Comic actor John Krasinski beefs up in his first action role as Jack Silva a married man who does one last security mission abroad for a contract security company in Benghazi only to survive a horrendous night in which the worst possible attack occurred.

Other security personnel in 13 Hours include James Badge Dale as Tyrone Woods, Pablo Schreiber from Orange is the New Black as Kris Paronto along with David Denham as Dave Benton and David Costabile last seen in Showtime’s Billions as the commander of the security forces, Bob.
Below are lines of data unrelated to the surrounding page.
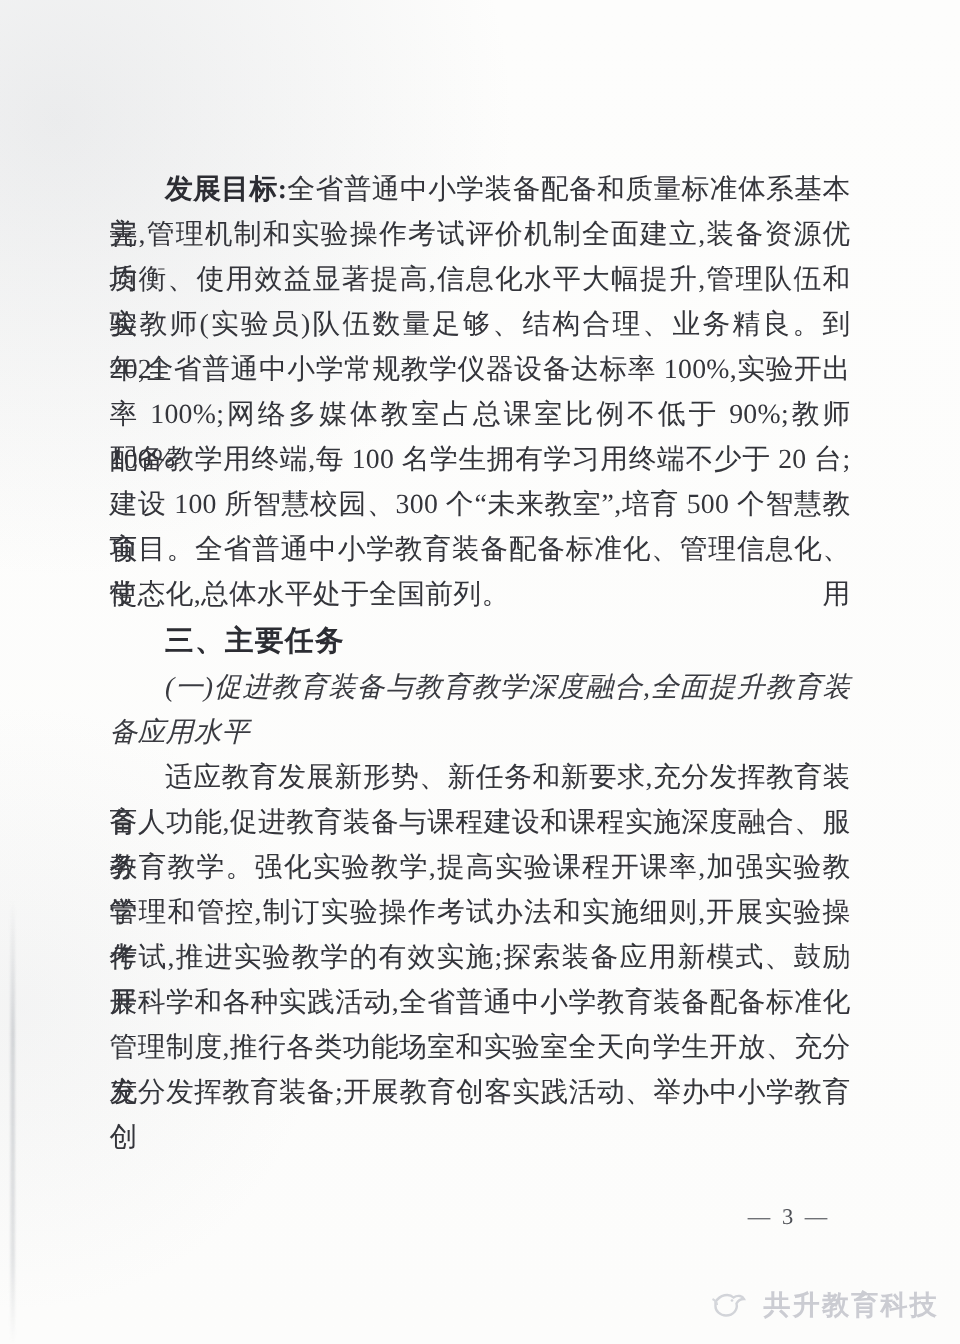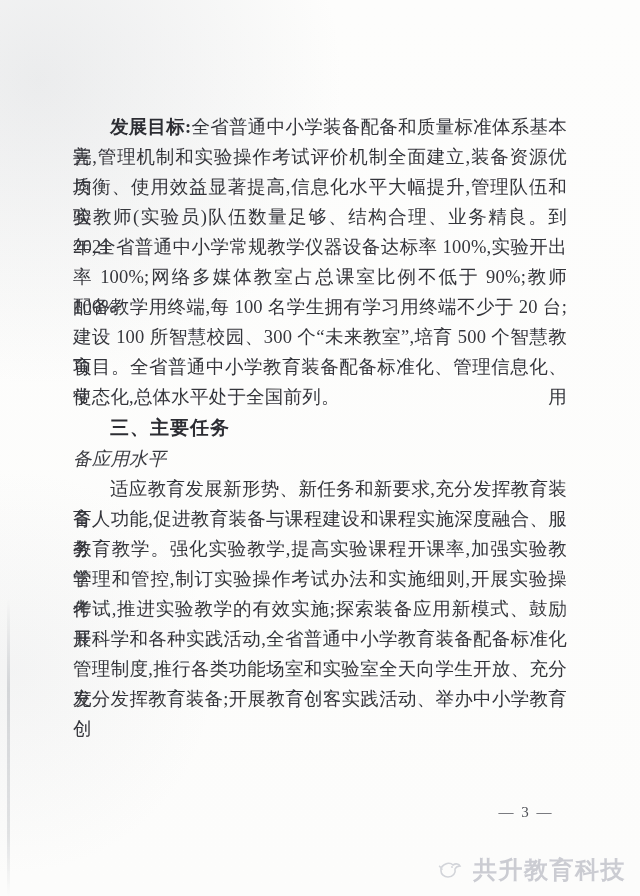--- a/index.html
+++ b/index.html
@@ -90,21 +90,21 @@
     position: absolute;
     right: 14px;
     bottom: 10px;
     display: flex;
     align-items: center;
     gap: 6px;
     color: #c7c9cf;
   }
   .watermark .brand-text {
     font-family: "Liberation Sans", sans-serif;
-    font-size: 24px;
+    font-size: 18px;
     font-weight: 700;
     letter-spacing: 1.5px;
     color: #cbccd2;
     text-shadow: 0 0 1px rgba(255,255,255,0.8);
     text-align: center;
   }
   .watermark svg {
     display: block;
   }
 </style>
@@ -122,20 +122,21 @@
     <p class="line fill">验教师(实验员)队伍数量足够、结构合理、业务精良。到 2021</p>
     <p class="line fill">年,全省普通中小学常规教学仪器设备达标率 100%,实验开出</p>
     <p class="line fill">率 100%;网络多媒体教室占总课室比例不低于 90%;教师 100%</p>
     <p class="line fill">配备教学用终端,每 100 名学生拥有学习用终端不少于 20 台;</p>
     <p class="line fill">建设 100 所智慧校园、300 个“未来教室”,培育 500 个智慧教育</p>
     <p class="line fill">项目。全省普通中小学教育装备配备标准化、管理信息化、使用</p>
     <p class="line">常态化,总体水平处于全国前列。</p>
 
     <h3 class="section-heading">三、主要任务</h3>
 
+    <p class="line fill indent kai">(一)促进教育装备与教育教学深度融合,全面提升教育装</p>
     <p class="line kai">备应用水平</p>
 
     <p class="line fill indent">适应教育发展新形势、新任务和新要求,充分发挥教育装备</p>
     <p class="line fill">育人功能,促进教育装备与课程建设和课程实施深度融合、服务</p>
     <p class="line fill">教育教学。强化实验教学,提高实验课程开课率,加强实验教学</p>
     <p class="line fill">管理和管控,制订实验操作考试办法和实施细则,开展实验操作</p>
     <p class="line fill">考试,推进实验教学的有效实施;探索装备应用新模式、鼓励开</p>
     <p class="line fill">展科学和各种实践活动,全省普通中小学教育装备配备标准化</p>
     <p class="line fill">管理制度,推行各类功能场室和实验室全天向学生开放、充分发</p>
     <p class="line fill">充分发挥教育装备;开展教育创客实践活动、举办中小学教育创</p>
Audiences should also look out for Toby Stephens (Die Another Day) as a Global Response Staff officer Glen Doherty.

What becomes apparent in 13 Hours, is that the Americans grossly underestimated the security situation in Libya post the fall of Gaddafi, who was toppled in a civil war in October 2011, the result of which was a sweeping tide of change across North Africa and the Middle East, now referred to as the Arab Spring. The American ambassador to Libya Chris Stevens, played by Matt Letscher in the film, was actually killed in the attack on the Benghazi compound by a group of heavily armed extremists.

Director Michael Bay sets the scene in Libya post Gaddafi as a powder keg, a dangerous power vacuum which occurred following the Libyan dictator’s death resulting in a stock pile of weapons being seized by warring militia groups who constantly battled each other on the streets of Benghazi and Tripoli.

13 Hours: The Secret Soldiers of Benghazi is based upon the book 13 Hours by Mitchell Zuckoff and is a riveting and controversial account of what actually took place in the chaotic events which lead to the vicious attack on the American Compound and the adjoining annex by a group of Islamic militants.

As a visual documentary of recent history, 13 Hours naturally comes off as an American tale of bravado and patriotism against a foreign enemy which is far more complex, lethal and indistinguishable. What the film does point to especially concerning the current conflict in Syria and the collapse of an ordered government in Libya is the cause of the dramatic influx of migrants to Western Europe from war-torn countries in North Africa and the Middle East mainly due to their geographic proximity.

In the tradition of the excellent Lone Survivor, 13 Hours is a riveting action film retelling a very recent historical event whose geo-political ramifications go far beyond the borders of Libya.

As 13 Hours points out, the Benghazi attack was a tragic American diplomatic event questioning who was really responsible for the security of American citizens in such a dangerous city when the threat matrix had been severely under estimated. Recommended viewing and sure to provoke ample discussion.